The Atlantic: A short article on solar flares and the Sun’s steadiness and…what, exactly?
There is one thing one could always say about longtime science and enviro writer Gregg Easterbrook. Agree with him or not, you know where he stands. It was usually out near the borderland of accepted and legitimate science. Out of the box, maybe overly skeptical of mainstream belief, always pushing to shift the paradigm, never boring, plenty of boldness. He’s a technology optimist. He makes some people angry. Politics-sociology-technology analyst, and UC San Diego history professor, Naomi Oreskes has labeled him one of the globe’s more consistently misleading writers on global warming.
Thus, on being tipped* that he has a remarkable story on our day star, the Sun, in The Atlantic, I went to it with both anticipation and a tinge of nervousness.
I must amend the declaration above, where I say you always know where Easterbrook stands. On this solar story, it’s hard to say. The piece has many sentences. Nearly all have vigor and, far as I can tell, a reasonable chance of accuracy. One searches in vain however for the overall message. The Sun is steady, but stars are not. It can wreak havoc. Maybe it will. Maybe it won’t. We should get answers soon. It’s a mystery of vast depth. Scientists guess wrong all the time about what the Sun will do next. But here’s the latest. Assertions arise, but without further exploration. The hed includes “What we don’t know about the sun may kill us.” Uh oh. But how knowing about it will save us, it does not say.
This story could have used some more care, or room, or both. As it is now, it reads a bit more like the hodgepodge one might assemble for a story pitch to an editor, with an apologetic “here’s my quick rundown on the topics my story will explore and flesh out.” Then the editor, misunderstanding, runs the pitch as a finished piece.
One part I do love. Love him or don’t, Easterbrook does know how to string words together, and to provide unexpected context. Here’s a zinger:
“Ideally, we should have a network of solar satellites similar to the network of weather satellites,” (source) says, “with many satellites around the sun, and also in positions both ahead of and behind Earth’s orbit within the solar system.” Considering that the Solar Dynamics Observatory cost nearly $1 billion, a full array of sun monitors in space could easily run $10 billion, if not more. But then, NASA spent anywhere from $40 billion to $100 billion on the International Space Station, with no tangible benefit to taxpayers.

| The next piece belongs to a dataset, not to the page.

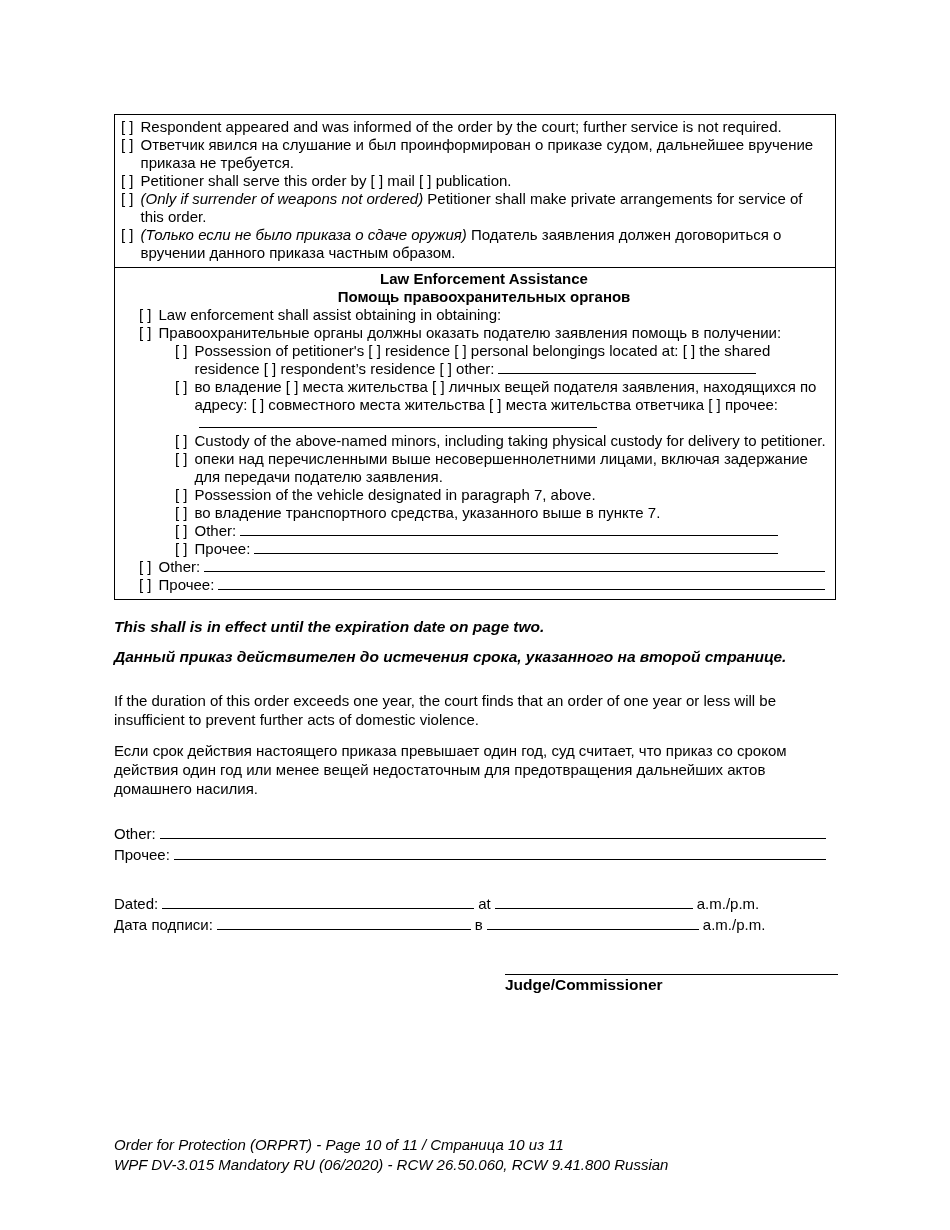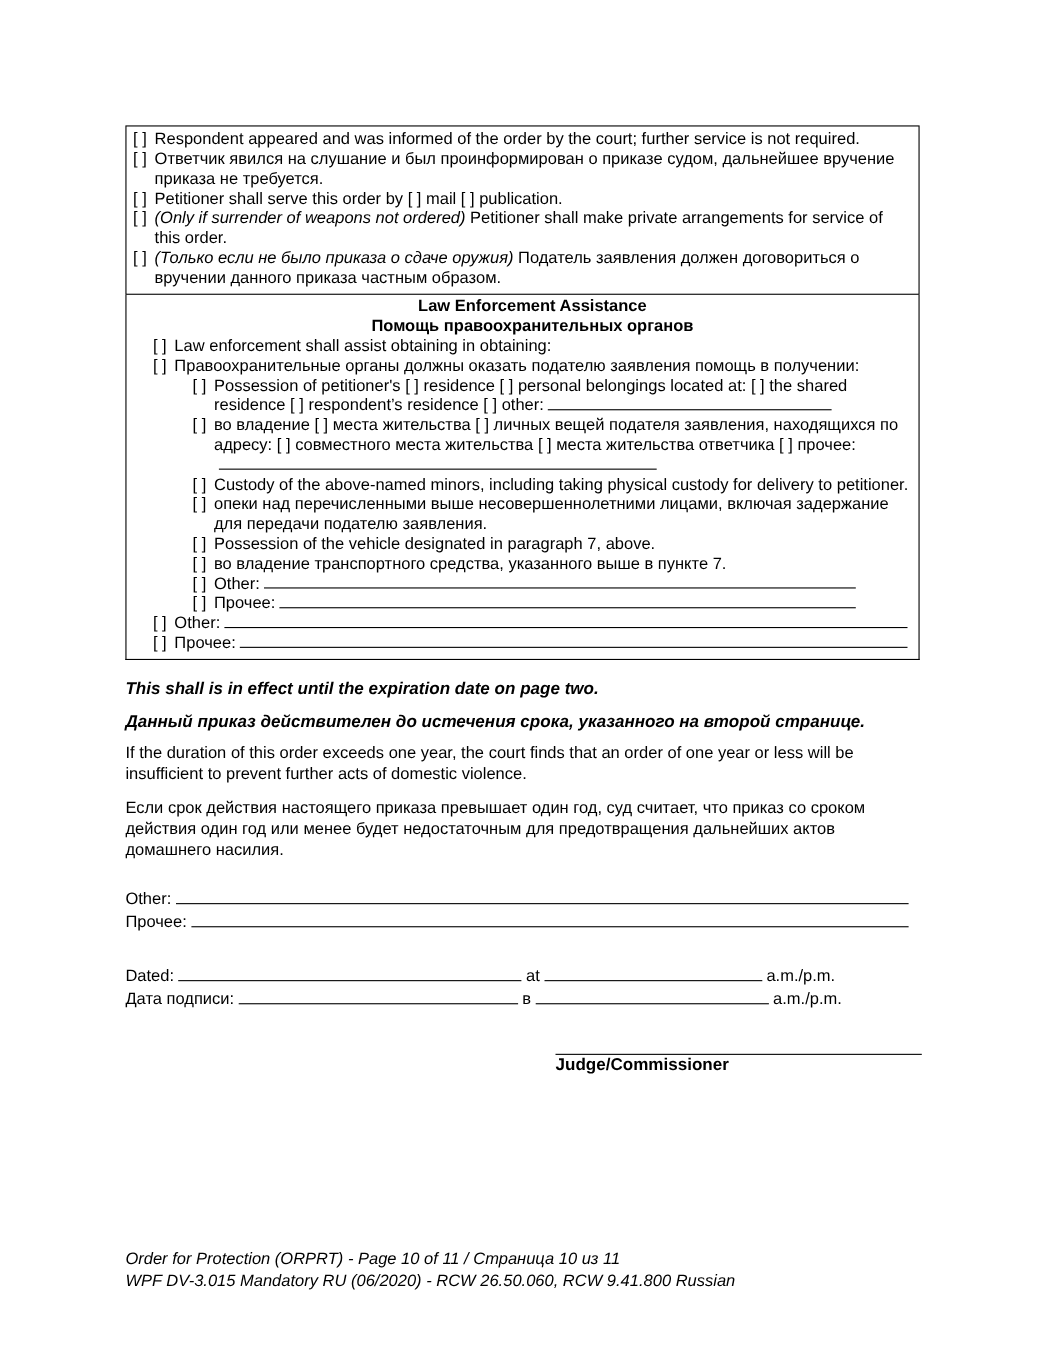"If the duration of this" .stmt3 { margin-top: 8px -> 24px }
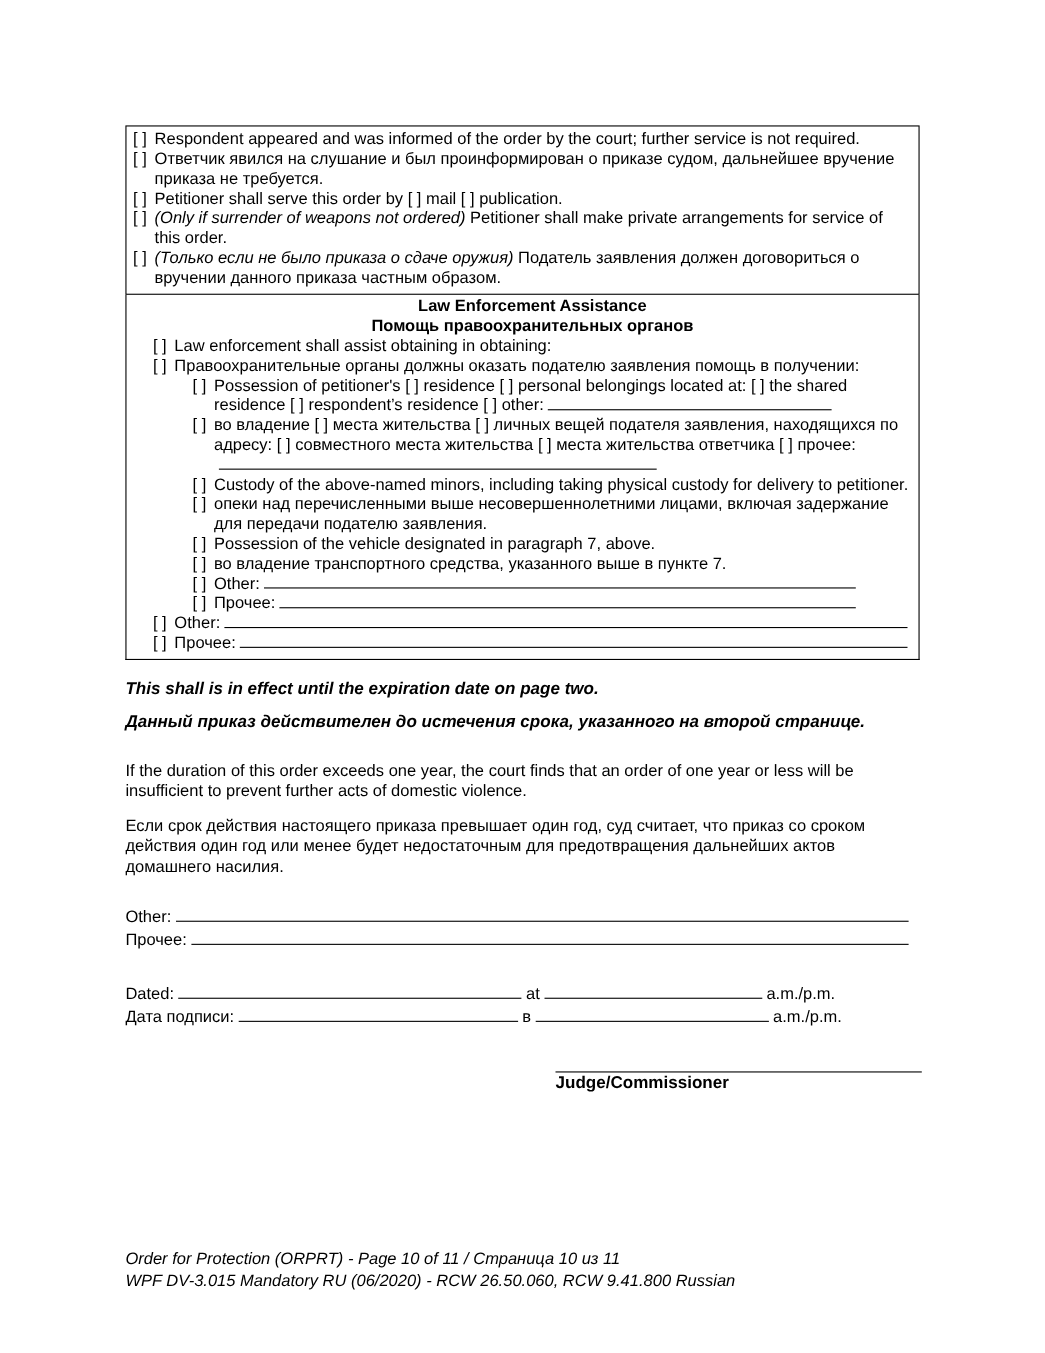"Если срок действия настоящего приказа" p.stmt { text: будет -> вещей }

I couldn’t agree more about the ISS, and was floored and delighted to see this neck-snapper pop up in a story about the Sun. But there is nought but neck-snappers and on-to-the-next-topic-shall-we?’s in here. Spin around enough times and all you get is dizzy.
*re The Tipster – I’d tip a hat to the little birdy but it came by anonymous email. Really. The name on it was ‘anonymous.’ So thank you Mr. or Ms. Anonymous, who called Easterbrook’s story “rambling, baffling, and thesis-less” and more. Only clue is that the domain for the email is associated with swing dancing. So if you know a science journalism-savvy person who also does some sharp dips, flips, and Texas Tommy swingouts when the music gets’a hoppin’, say hi for The Tracker. (Anonymous noted that as we at ksjtracker had just looked askance at another Atlantic story, on genetically modified organisms and food, we should take a long look at Easterbrook’s too. By the way and on to another topic myself, The GMO story kicked up such a fuss that it has been replaced by a version incorporating corrections the author made in reaction to comments. I didn’t analyze it to see the changes, but the swift response is to be saluted).
- Charlie Petit
January 13th, 2012 at 2:26 pm
“By the way and on to another topic myself, The GMO story kicked up such a fuss that it has been replaced by a version incorporating corrections the author made in reaction to comments.”
It’d be interesting to track down all the subsequent stories and see if they’ve been corrected as well.
One story like this might be chalked up to mere mistake. But it’d be a very bad thing if journalists assumed it’s OK to print nonsense or worse on the web, because you can always correct it if anyone complains. This is where the presumed transition between blogs and journalism breaks down.